No, I do not think so. cpucfg is simper than hypercall, hypercall can
be in effect when system runs in guest mode. In some scenario like TCG
mode, hypercall is illegal intruction, however cpucfg can work.
Extioi virtualization extension will be added later, cpucfg can be used
to get extioi features.
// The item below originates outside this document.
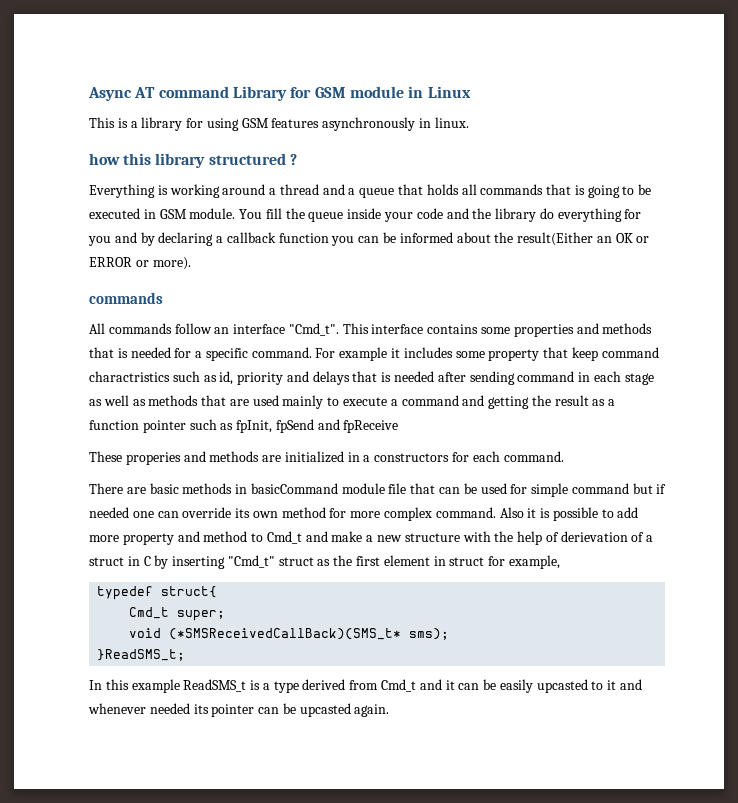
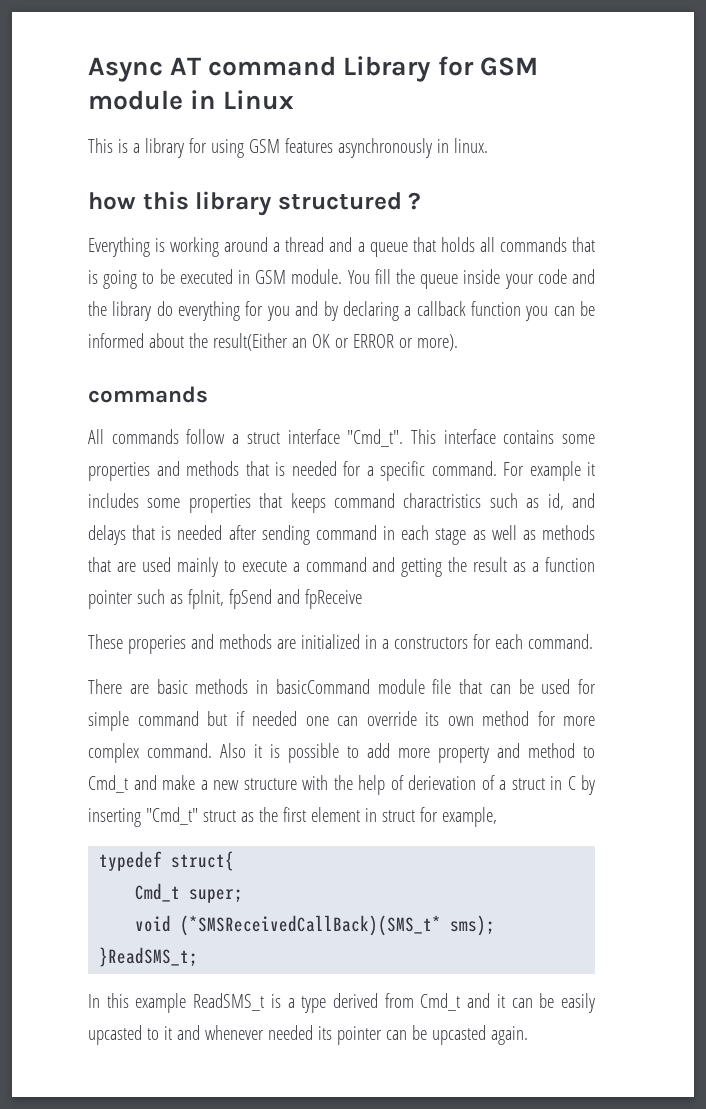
- All commands follow an interface "Cmd_t".
+ All commands follow a struct interface "Cmd_t".
- For example it includes some property that keep command charactristics such as id, priority and delays that is needed after sending command in each stage as well as methods that are used mainly to execute a command and getting the result as a function pointer such as fpInit, fpSend and fpReceive
+ For example it includes some properties that keeps command charactristics such as id, and delays that is needed after sending command in each stage as well as methods that are used mainly to execute a command and getting the result as a function pointer such as fpInit, fpSend and fpReceive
It is unlikely that extioi driver depends on
PARA_VIRT macro if hypercall is used to get features.
Regards
Bibo Mao
>
> Huacai
>
>>
>> Signed-off-by: Bibo Mao <[email protected]>
>> ---
>> arch/loongarch/include/asm/inst.h | 1 +
>> arch/loongarch/include/asm/loongarch.h | 10 ++++++
>> arch/loongarch/kvm/exit.c | 46 +++++++++++++++++---------
>> 3 files changed, 41 insertions(+), 16 deletions(-)
>>
>> diff --git a/arch/loongarch/include/asm/inst.h b/arch/loongarch/include/asm/inst.h
>> index d8f637f9e400..ad120f924905 100644
>> --- a/arch/loongarch/include/asm/inst.h
>> +++ b/arch/loongarch/include/asm/inst.h
>> @@ -67,6 +67,7 @@ enum reg2_op {
>> revhd_op = 0x11,
>> extwh_op = 0x16,
>> extwb_op = 0x17,
>> + cpucfg_op = 0x1b,
>> iocsrrdb_op = 0x19200,
>> iocsrrdh_op = 0x19201,
>> iocsrrdw_op = 0x19202,
>> diff --git a/arch/loongarch/include/asm/loongarch.h b/arch/loongarch/include/asm/loongarch.h
>> index 46366e783c84..a1d22e8b6f94 100644
>> --- a/arch/loongarch/include/asm/loongarch.h
>> +++ b/arch/loongarch/include/asm/loongarch.h
>> @@ -158,6 +158,16 @@
>> #define CPUCFG48_VFPU_CG BIT(2)
>> #define CPUCFG48_RAM_CG BIT(3)
>>
>> +/*
>> + * cpucfg index area: 0x40000000 -- 0x400000ff
>> + * SW emulation for KVM hypervirsor
>> + */
>> +#define CPUCFG_KVM_BASE 0x40000000UL
>> +#define CPUCFG_KVM_SIZE 0x100
>> +#define CPUCFG_KVM_SIG CPUCFG_KVM_BASE
>> +#define KVM_SIGNATURE "KVM\0"
>> +#define CPUCFG_KVM_FEATURE (CPUCFG_KVM_BASE + 4)
>> +
>> #ifndef __ASSEMBLY__
>>
>> /* CSR */
>> diff --git a/arch/loongarch/kvm/exit.c b/arch/loongarch/kvm/exit.c
>> index 923bbca9bd22..6a38fd59d86d 100644
>> --- a/arch/loongarch/kvm/exit.c
>> +++ b/arch/loongarch/kvm/exit.c
>> @@ -206,10 +206,37 @@ int kvm_emu_idle(struct kvm_vcpu *vcpu)
>> return EMULATE_DONE;
>> }
>>
>> -static int kvm_trap_handle_gspr(struct kvm_vcpu *vcpu)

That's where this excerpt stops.